| EXERCISE |
Leave out the pictures and repeat exactly the lines from the one containing "visit CalenStyle webpage" through the end of the records.

..........

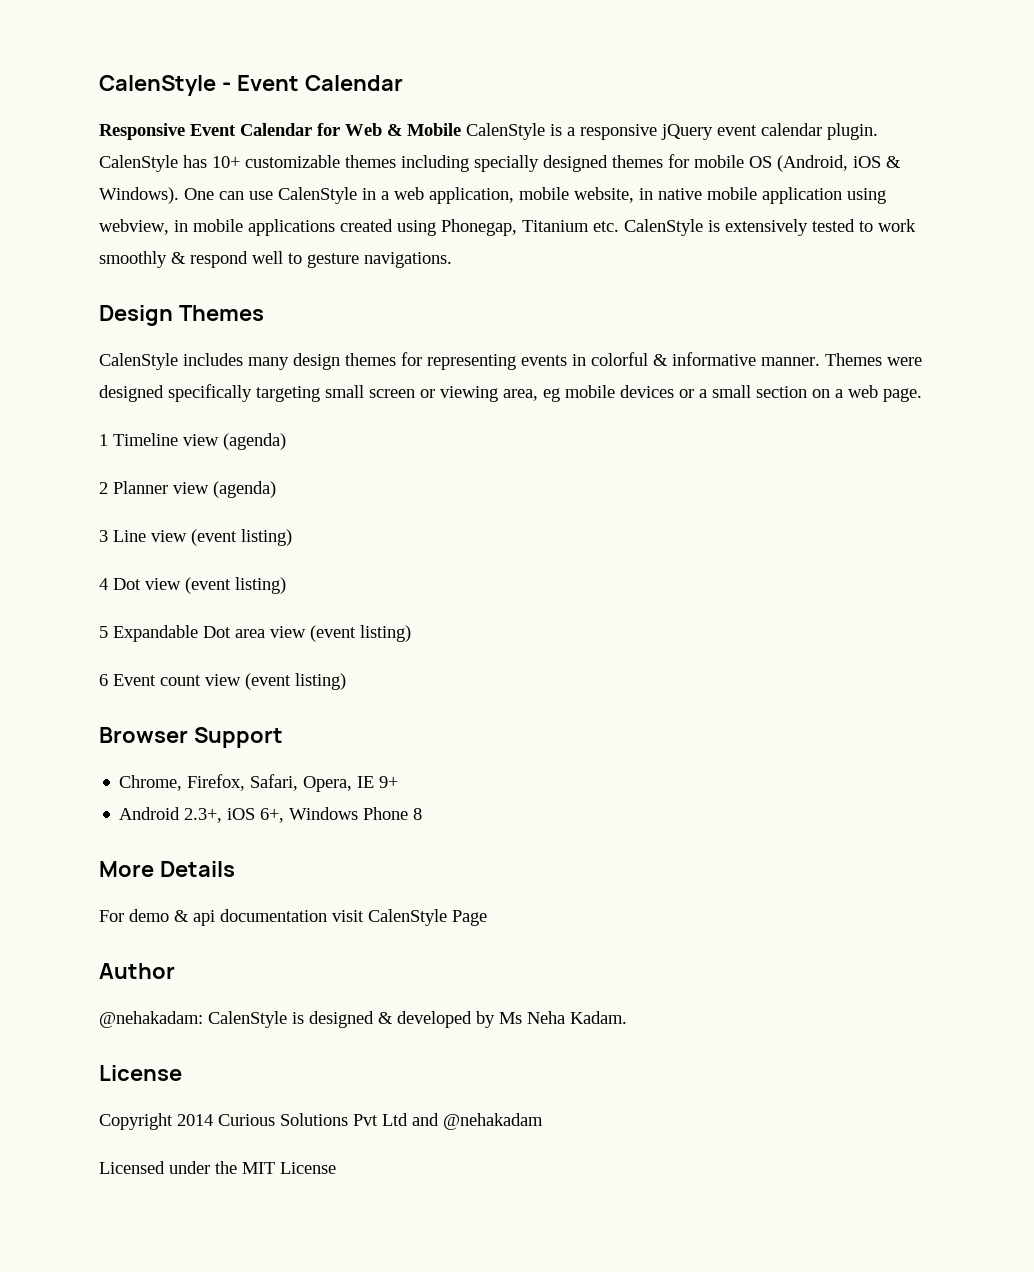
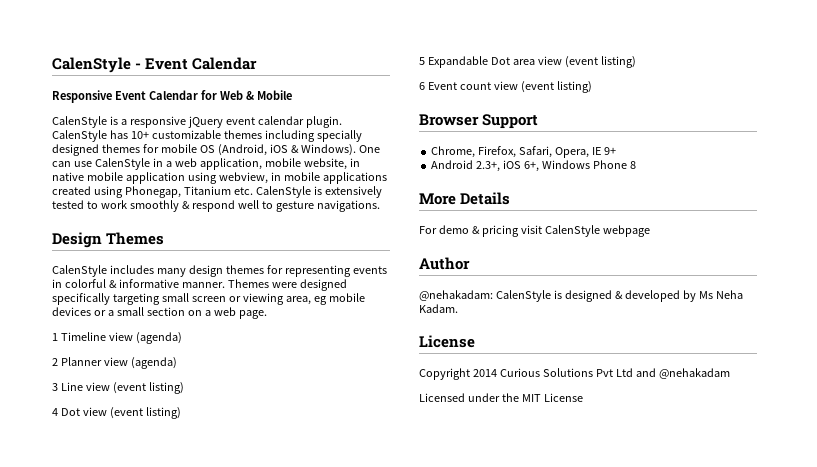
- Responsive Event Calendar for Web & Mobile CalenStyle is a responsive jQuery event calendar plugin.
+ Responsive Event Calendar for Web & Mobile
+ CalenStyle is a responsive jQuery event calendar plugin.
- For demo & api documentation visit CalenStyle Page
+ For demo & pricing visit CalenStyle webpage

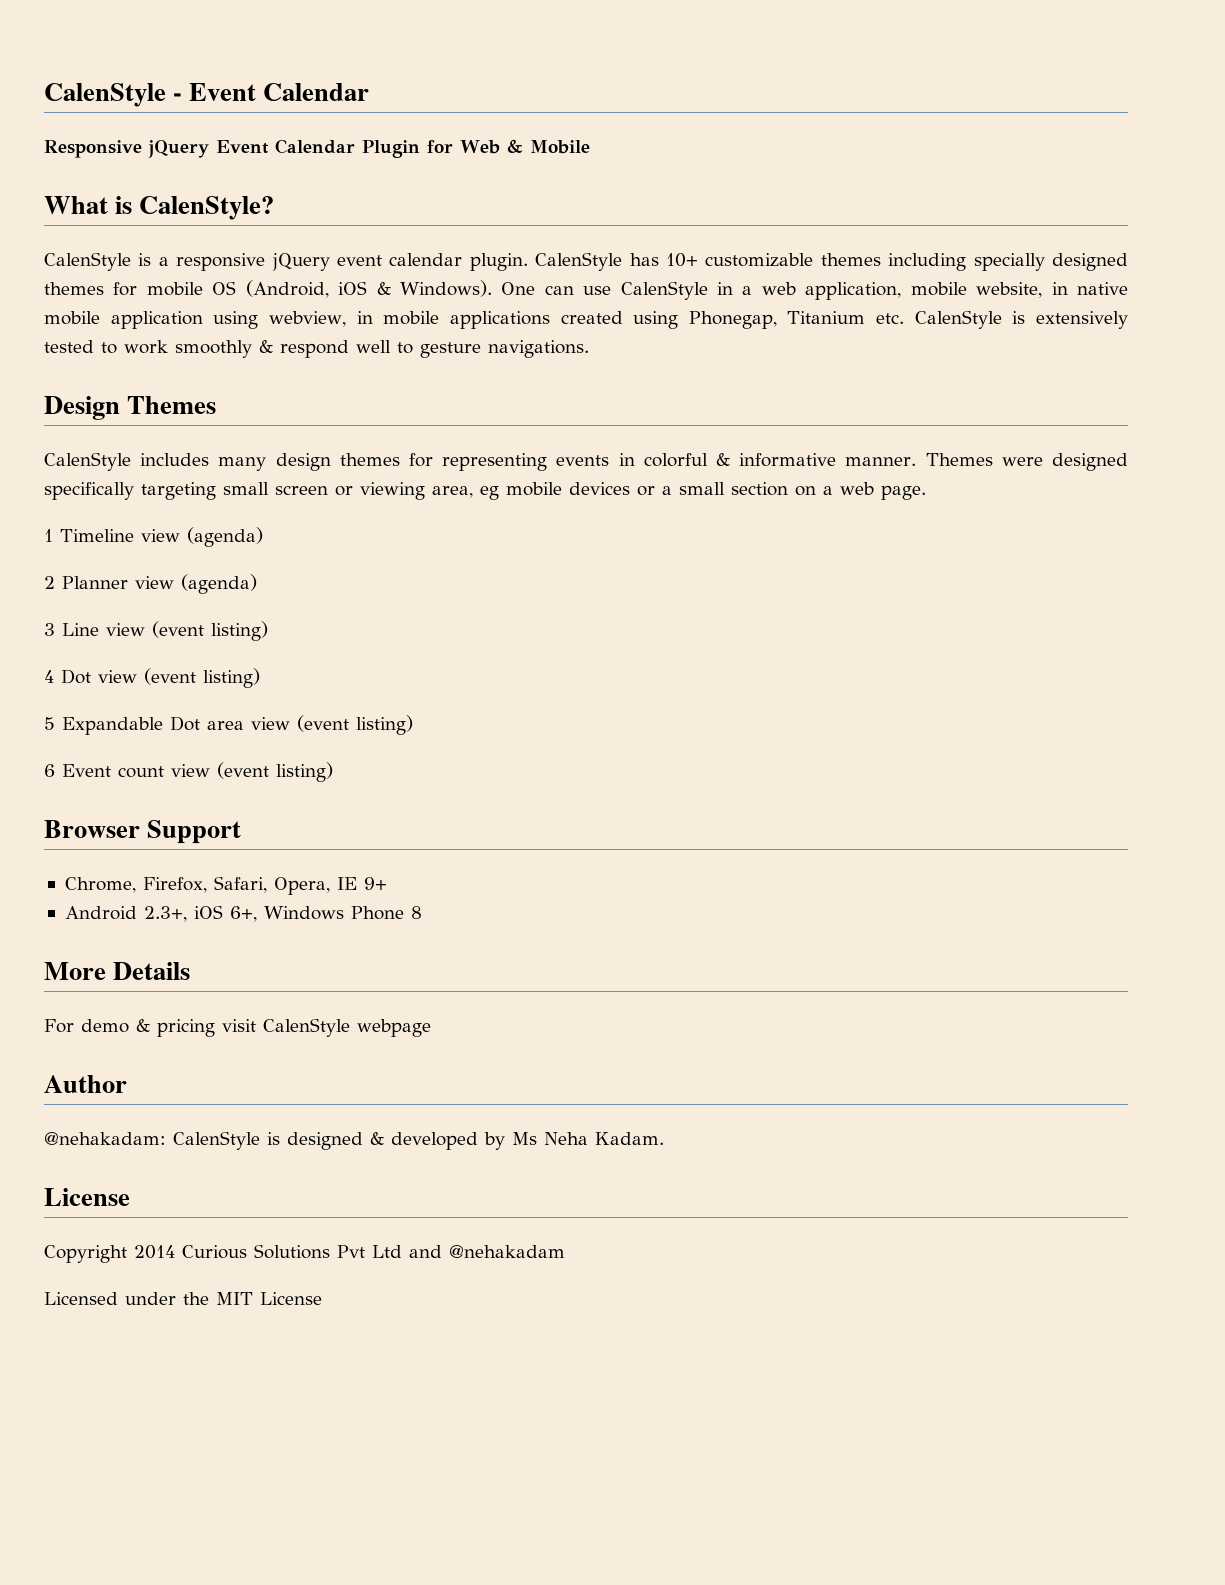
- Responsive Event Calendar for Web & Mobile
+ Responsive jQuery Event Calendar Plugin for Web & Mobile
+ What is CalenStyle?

..........

| SOLUTION BELOW |
+ For demo & pricing visit CalenStyle webpage

- Responsive Event Calendar for Web & Mobile
+ Responsive jQuery Event Calendar Plugin for Web & Mobile
+ What is CalenStyle?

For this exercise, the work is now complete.